* DATA RECORDS
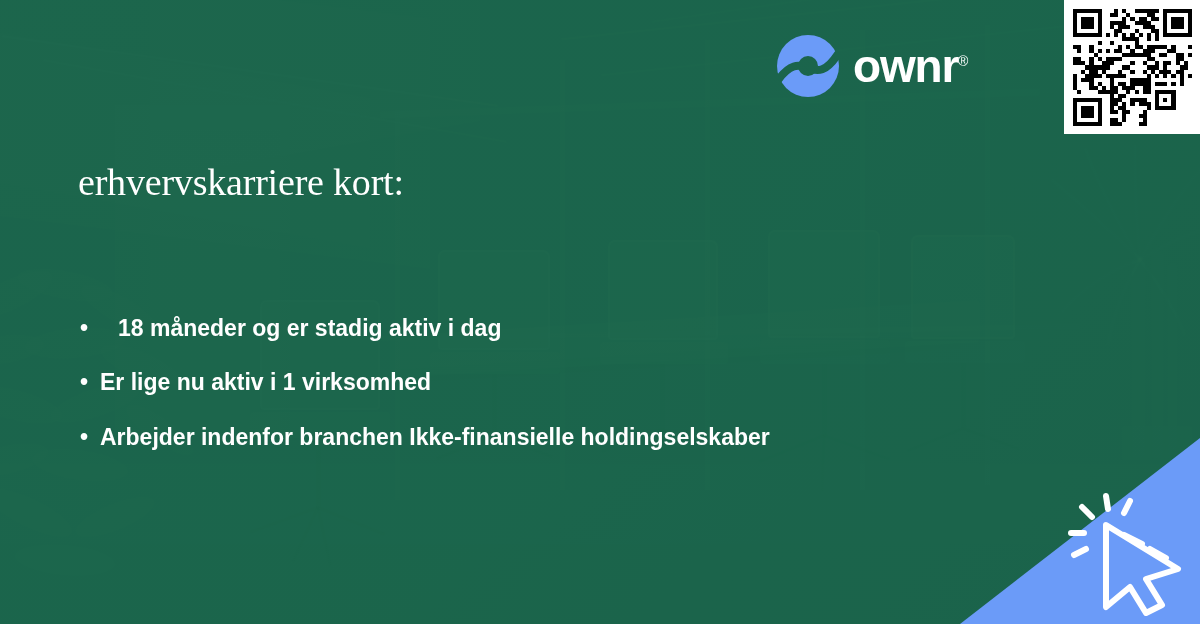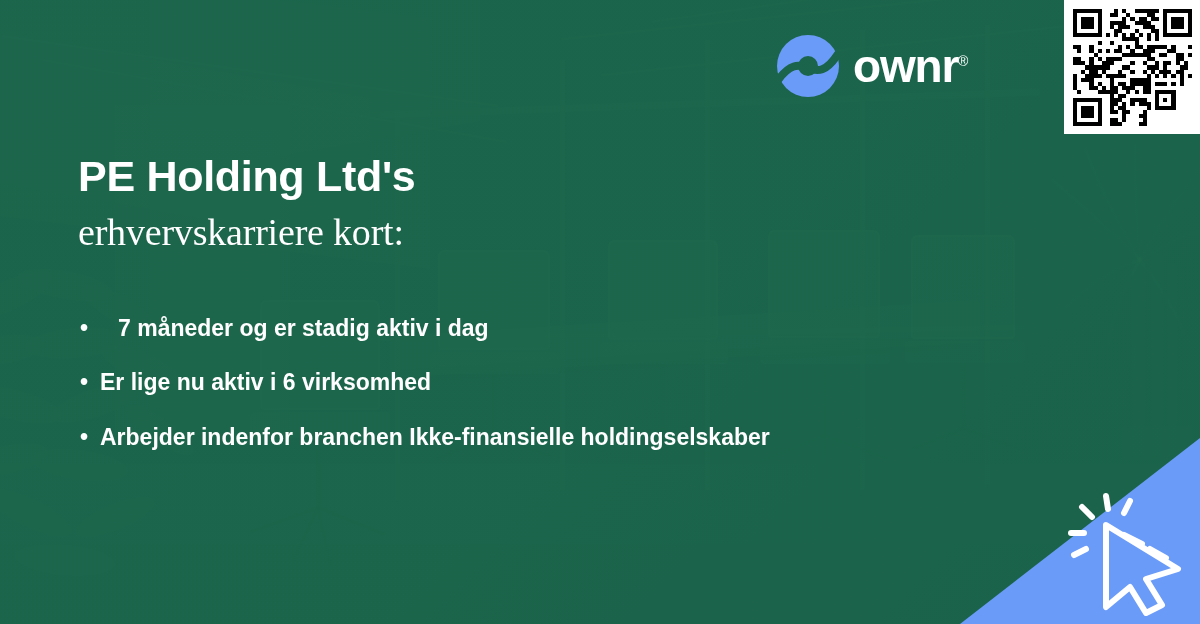--- a/index.html
+++ b/index.html
@@ -1238,32 +1238,31 @@
           <path d="M2 46 C 14 30, 22 30, 32 34 C 42 38, 50 38, 62 20" stroke="#000" stroke-width="8" fill="none" stroke-linecap="round"></path>
           <circle cx="32" cy="32" r="10" fill="#000"></circle>
         </mask>
       </defs>
       <circle cx="32" cy="32" r="31" fill="#6b9bf8" mask="url(#swoosh)"></circle>
     </svg>
     <div class="logo-word"><span>ownr</span><span class="logo-reg">®</span></div>
   </div>
 
   <div class="content">
-    <div class="headline-1">PE Holding Ltd's</div>
     <div class="headline-2">erhvervskarriere kort:</div>
   </div>
 
   <ul class="bullets" id="bullets">
       <li class="bullet">
         <span class="dot">•</span>
-        <span class="btext"><span class="l2">7 måneder og er stadig aktiv i dag</span></span>
+        <span class="btext"><span class="l2">18 måneder og er stadig aktiv i dag</span></span>
       </li>
       <li class="bullet">
         <span class="dot">•</span>
-        <span class="btext"><span>Er lige nu aktiv i 6 virksomhed</span></span>
+        <span class="btext"><span>Er lige nu aktiv i 1 virksomhed</span></span>
       </li>
       <li class="bullet">
         <span class="dot">•</span>
         <span class="btext"><span>Arbejder indenfor branchen Ikke-finansielle holdingselskaber</span></span>
       </li>
     </ul>
 
 </div>
 
 </body></html>

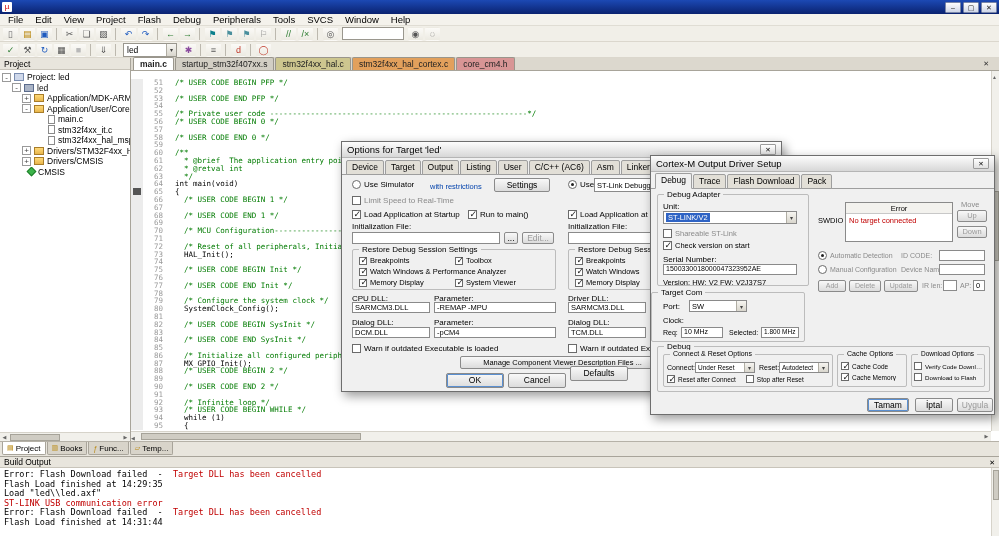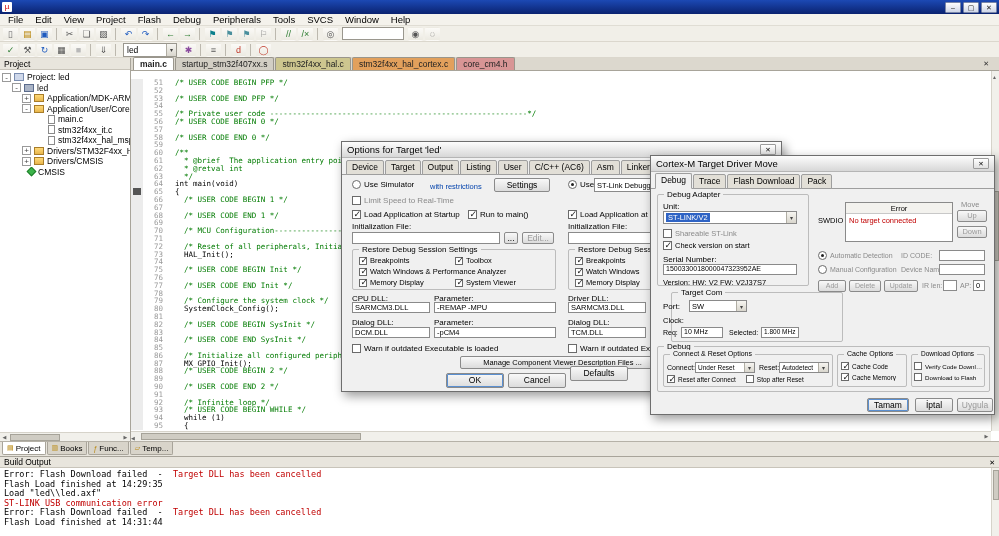--- a/index.html
+++ b/index.html
@@ -818,21 +818,21 @@
 
     <span class="btn" style="left:118px;top:214px;width:205px;height:13px;line-height:11px;font-size:7.5px">Manage Component Viewer Description Files ...</span>
     <span class="btn def" style="left:104px;top:231px;width:58px;height:15px;line-height:13px">OK</span>
     <span class="btn" style="left:166px;top:231px;width:58px;height:15px;line-height:13px">Cancel</span>
     <span class="btn" style="left:228px;top:224px;width:58px;height:15px;line-height:13px">Defaults</span>
     <span class="btn" style="left:375px;top:231px;width:58px;height:15px;line-height:13px">Help</span>
   </div>
 
   <div class="dlg" style="left:650px;top:155px;width:345px;height:260px;z-index:20">
     <div class="dlg-title">
-      <span>Cortex-M Target Driver Move</span>
+      <span>Cortex-M Output Driver Setup</span>
       <span class="dlg-close">✕</span>
     </div>
     <div class="tabstrip">
   <span class="tab active">Debug</span>
 
   <span class="tab">Trace</span>
 
   <span class="tab">Flash Download</span>
 
   <span class="tab">Pack</span>
@@ -879,21 +879,21 @@
     <span class="lbl gray" style="left:250px;top:110px;font-size:7px">Device Name:</span>
     <span class="inp" style="left:288px;top:108px;width:46px;height:11px"></span>
     <span class="btn dis" style="left:167px;top:124px;width:28px;height:12px;line-height:10px;font-size:7px">Add</span>
     <span class="btn dis" style="left:198px;top:124px;width:32px;height:12px;line-height:10px;font-size:7px">Delete</span>
     <span class="btn dis" style="left:233px;top:124px;width:34px;height:12px;line-height:10px;font-size:7px">Update</span>
     <span class="lbl gray" style="left:271px;top:126px;font-size:7px">IR len:</span>
     <span class="inp" style="left:292px;top:124px;width:14px;height:11px"></span>
     <span class="lbl gray" style="left:309px;top:126px;font-size:7px">AP:</span>
     <span class="inp" style="left:322px;top:124px;width:12px;height:11px">0</span>
 
-    <div class="grp" style="left:20px;top:136px;width:172px;height:50px">
+    <div class="grp" style="left:0;top:136px;width:154px;height:50px">
       <span class="grp-label">Target Com</span>
     </div>
     <span class="lbl" style="left:12px;top:146px">Port:</span>
     <span class="comboc" style="left:38px;top:144px;width:58px;height:12px">
       <span>SW</span>
       <span class="arr">▾</span>
     </span>
     <span class="lbl" style="left:12px;top:160px;font-size:7.5px">Clock:</span>
     <span class="lbl" style="left:12px;top:173px;font-size:7px">Req:</span>
     <span class="inp" style="left:30px;top:171px;width:42px;height:11px;font-size:7px">10 MHz</span>

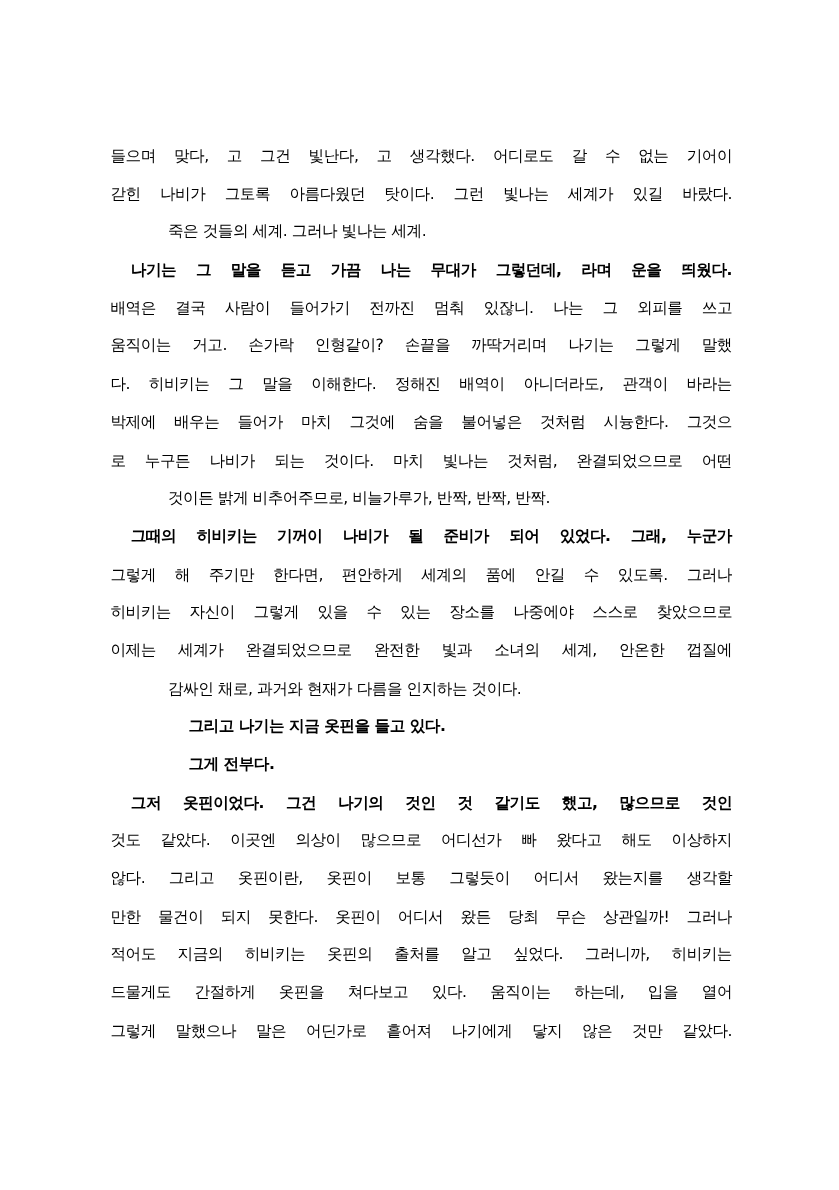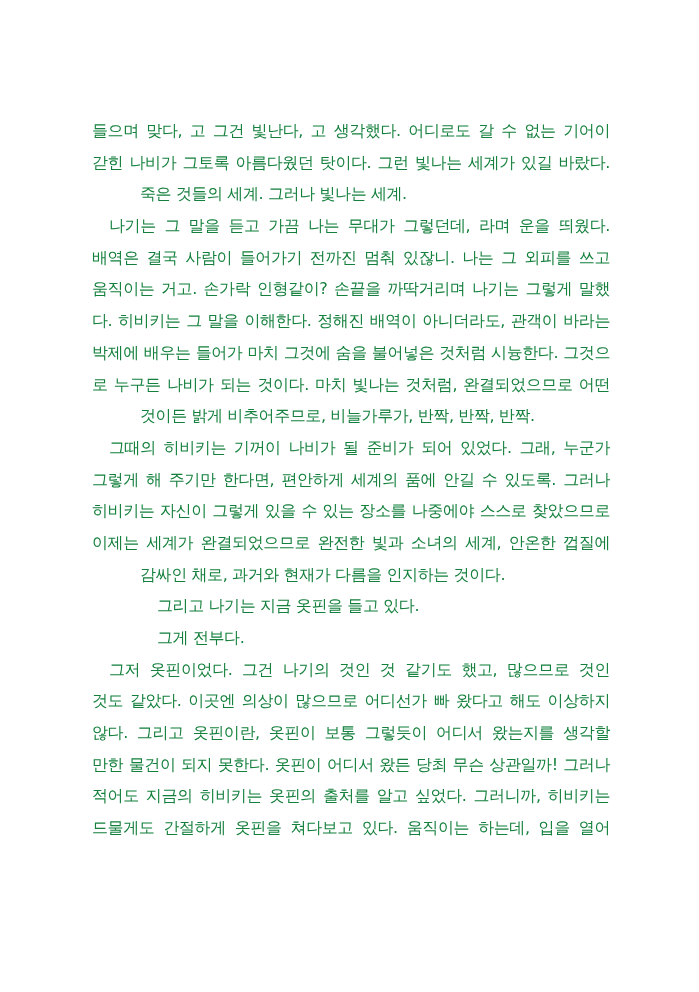--- a/index.html
+++ b/index.html
@@ -11,34 +11,35 @@
     width: 699px;
     height: 992px;
     position: relative;
     overflow: hidden;
   }
   .page {
     position: absolute;
     left: 92px;
     top: 115px;
     width: 518px;
-    color: #15803d;
+    color: #000000;
     font-family: "DejaVu Sans", "Liberation Sans", sans-serif;
-    font-size: 16px;
+    font-size: 13px;
     letter-spacing: -0.4px;
   }
   .line {
     height: 31.7px;
     line-height: 31.7px;
     white-space: nowrap;
     text-align: justify;
     text-align-last: justify;
   }
   .line.indent {
     padding-left: 17px;
+    font-weight: bold;
   }
   .line.last {
     text-align-last: left;
     margin-left: 48px;
   }
 </style>
 </head>
 <body>
 
 <div class="page">
@@ -58,13 +59,14 @@
   <div class="line">이제는 세계가 완결되었으므로 완전한 빛과 소녀의 세계, 안온한 껍질에</div>
   <div class="line last">감싸인 채로, 과거와 현재가 다름을 인지하는 것이다.</div>
   <div class="line indent last">그리고 나기는 지금 옷핀을 들고 있다.</div>
   <div class="line indent last">그게 전부다.</div>
   <div class="line indent">그저 옷핀이었다. 그건 나기의 것인 것 같기도 했고, 많으므로 것인</div>
   <div class="line">것도 같았다. 이곳엔 의상이 많으므로 어디선가 빠 왔다고 해도 이상하지</div>
   <div class="line">않다. 그리고 옷핀이란, 옷핀이 보통 그렇듯이 어디서 왔는지를 생각할</div>
   <div class="line">만한 물건이 되지 못한다. 옷핀이 어디서 왔든 당최 무슨 상관일까! 그러나</div>
   <div class="line">적어도 지금의 히비키는 옷핀의 출처를 알고 싶었다. 그러니까, 히비키는</div>
   <div class="line">드물게도 간절하게 옷핀을 쳐다보고 있다. 움직이는 하는데, 입을 열어</div>
+  <div class="line">그렇게 말했으나 말은 어딘가로 흩어져 나기에게 닿지 않은 것만 같았다.</div>
 </div>
 
 </body></html>

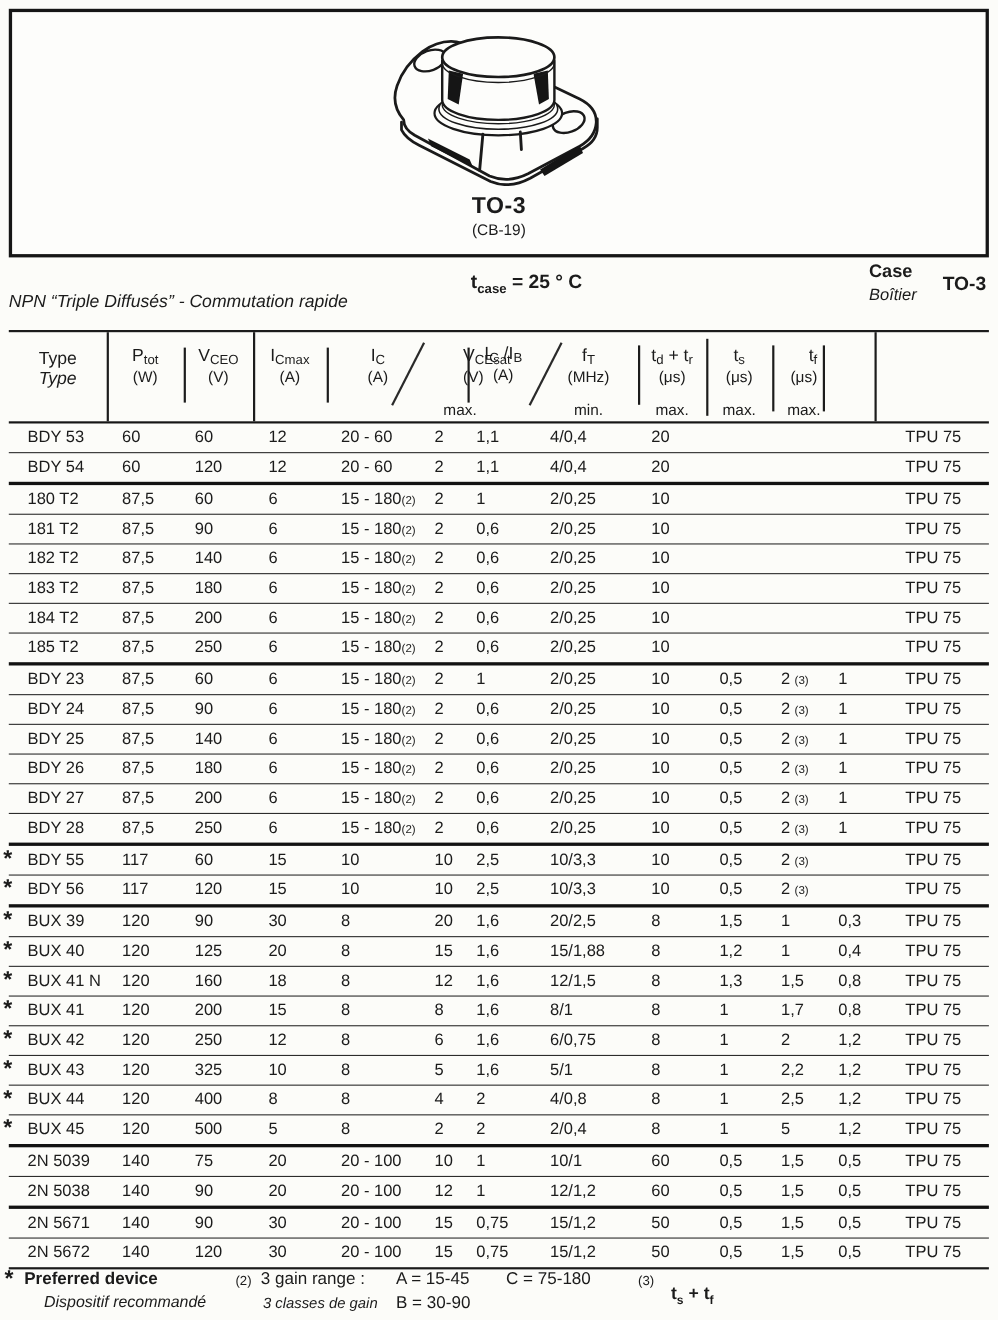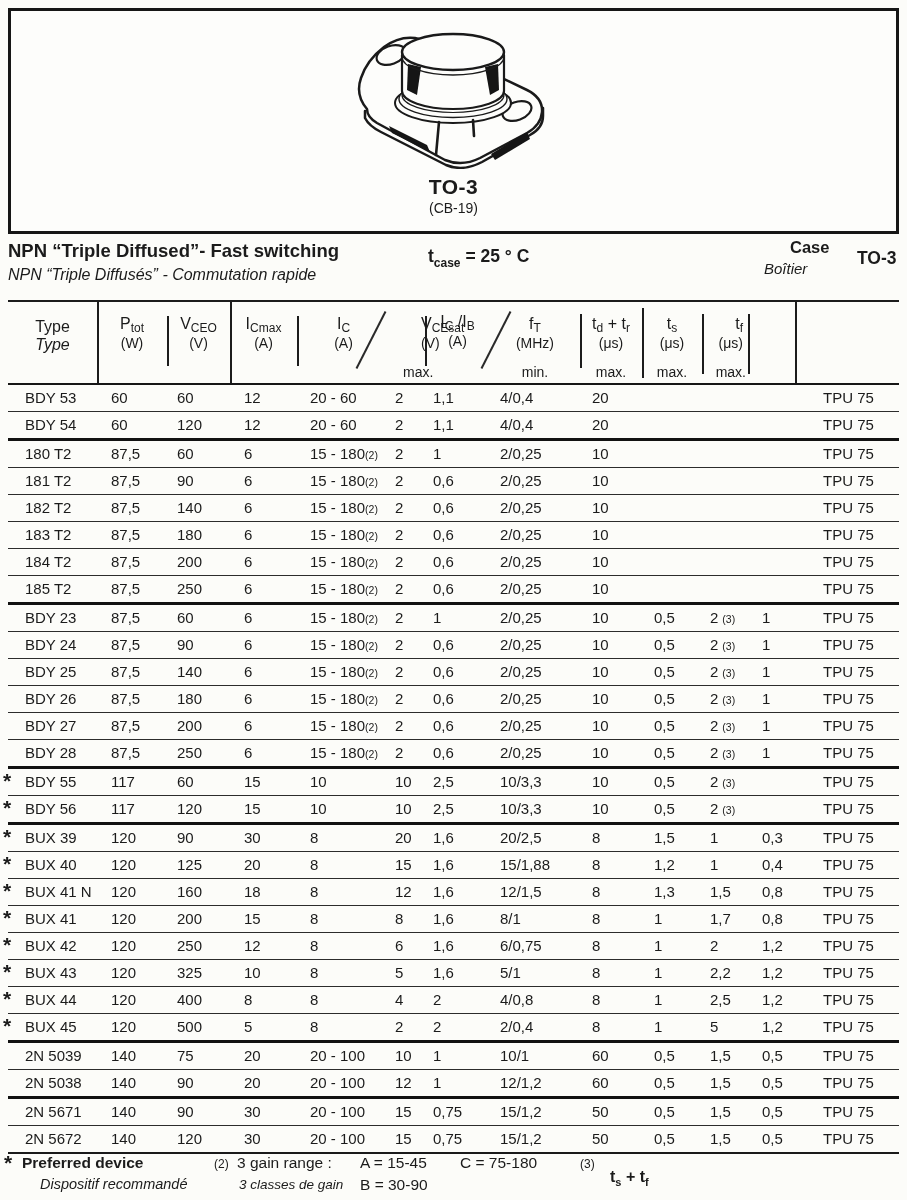--- a/index.html
+++ b/index.html
@@ -21,21 +21,21 @@
   .pkg-name{font-size:21px;font-weight:700;letter-spacing:.5px;margin-top:2px;}
   .pkg-code{font-size:14px;margin-top:1px;}
 
   
   .titlebar{position:absolute;left:8px;top:238px;width:891px;height:58px;}
   .title-en{position:absolute;left:0;top:2px;font-size:18.5px;font-weight:700;}
   .title-fr{position:absolute;left:0;top:28px;font-size:16px;font-style:italic;}
   .tcase{position:absolute;left:420px;top:8px;font-size:17.5px;font-weight:700;}
   .tcase sub{font-size:12px;}
   .case-en{position:absolute;left:782px;top:0;font-size:16.5px;font-weight:700;}
-  .case-fr{position:absolute;left:756px;top:22px;font-size:15px;font-style:italic;}
+  .case-fr{position:absolute;left:782px;top:22px;font-size:15px;font-style:italic;}
   .case-val{position:absolute;left:849px;top:10px;font-size:17.5px;font-weight:700;}
 
   
   .dtable{position:absolute;left:8px;top:300px;width:891px;}
   .grid-cols{
     display:grid;
     grid-template-columns:89px 70px 63px 67px 93px 35px 65px 90px 62px 60px 46px 47px 104px;
   }
   .thead{
     position:relative;height:81px;
@@ -124,21 +124,20 @@
         <path d="M110,103 L107,136" stroke-width="2.6" fill="none"></path>
         <path d="M144,101 L145,117" stroke-width="2.6" fill="none"></path>
       </g>
     </svg>
   </div>
   <div class="pkg-name">TO-3</div>
   <div class="pkg-code">(CB-19)</div>
 </div>
 
 <div class="titlebar">
-  <div class="title-en">NPN “Triple Diffused”- Fast switching</div>
   <div class="title-fr">NPN “Triple Diffusés” - Commutation rapide</div>
   <div class="tcase"><span>t</span><sub>case</sub><span> = 25 ° C</span></div>
   <div class="case-en">Case</div>
   <div class="case-fr">Boîtier</div>
   <div class="case-val">TO-3</div>
 </div>
 
 <div class="dtable">
   <div class="thead grid-cols">
     <div class="hc hc-type">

* TASK REQUIREMENTS
Copy whichever lines of the records above contain the word "måneder".

* COMPLETED TASK
-        <span class="btext"><span class="l2">7 måneder og er stadig aktiv i dag</span></span>
+        <span class="btext"><span class="l2">18 måneder og er stadig aktiv i dag</span></span>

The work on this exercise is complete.